## What to do
A word-for-word copy of all entries is required, without images.

## Material for this task

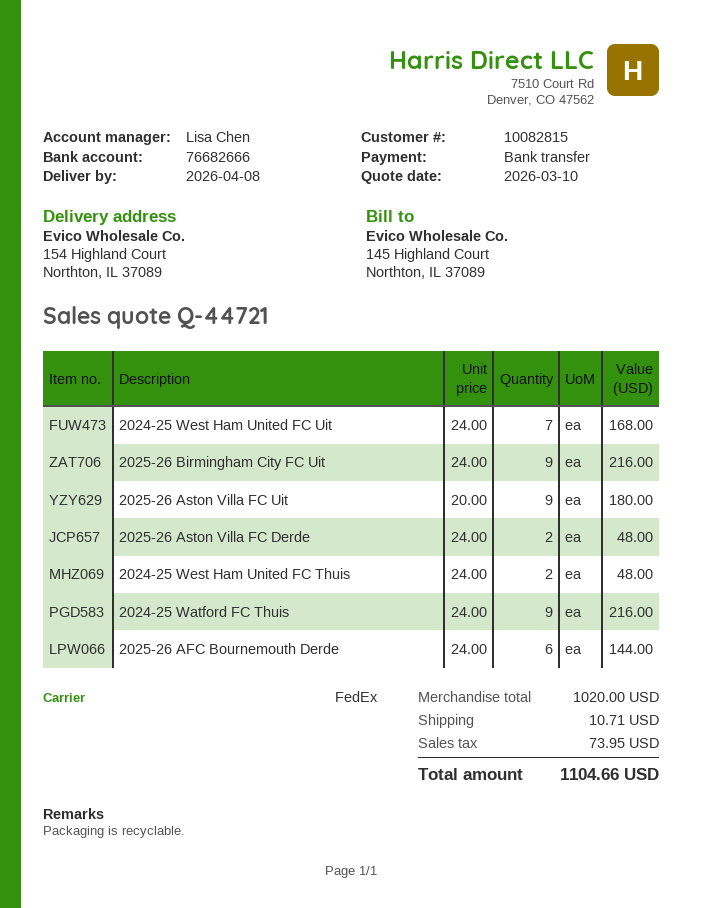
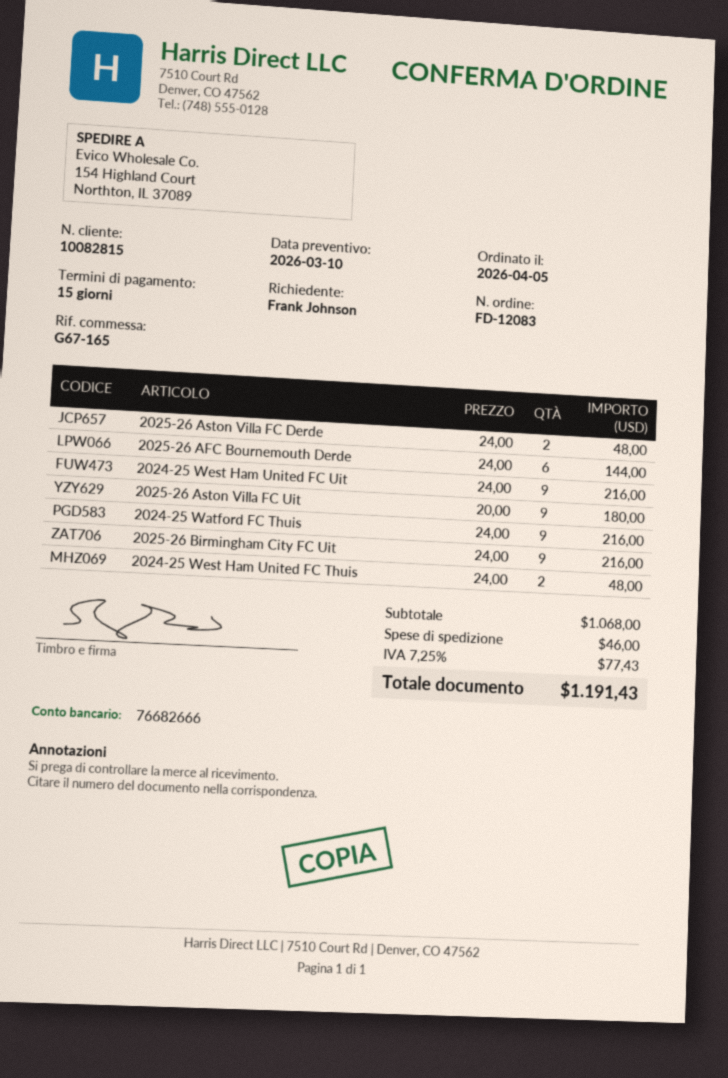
2024-25 West Ham United FC Uit: 7 x 24.00 = 168.00 -> 9 x 24.00 = 216.00
subtotal: 1020.00 -> 1068.00
shipping: 10.71 -> 46.00
tax: 73.95 -> 77.43
total: 1104.66 -> 1191.43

## Answer below
2024-25 West Ham United FC Uit: 7 x 24.00 = 168.00 -> 9 x 24.00 = 216.00
subtotal: 1020.00 -> 1068.00
shipping: 10.71 -> 46.00
tax: 73.95 -> 77.43
total: 1104.66 -> 1191.43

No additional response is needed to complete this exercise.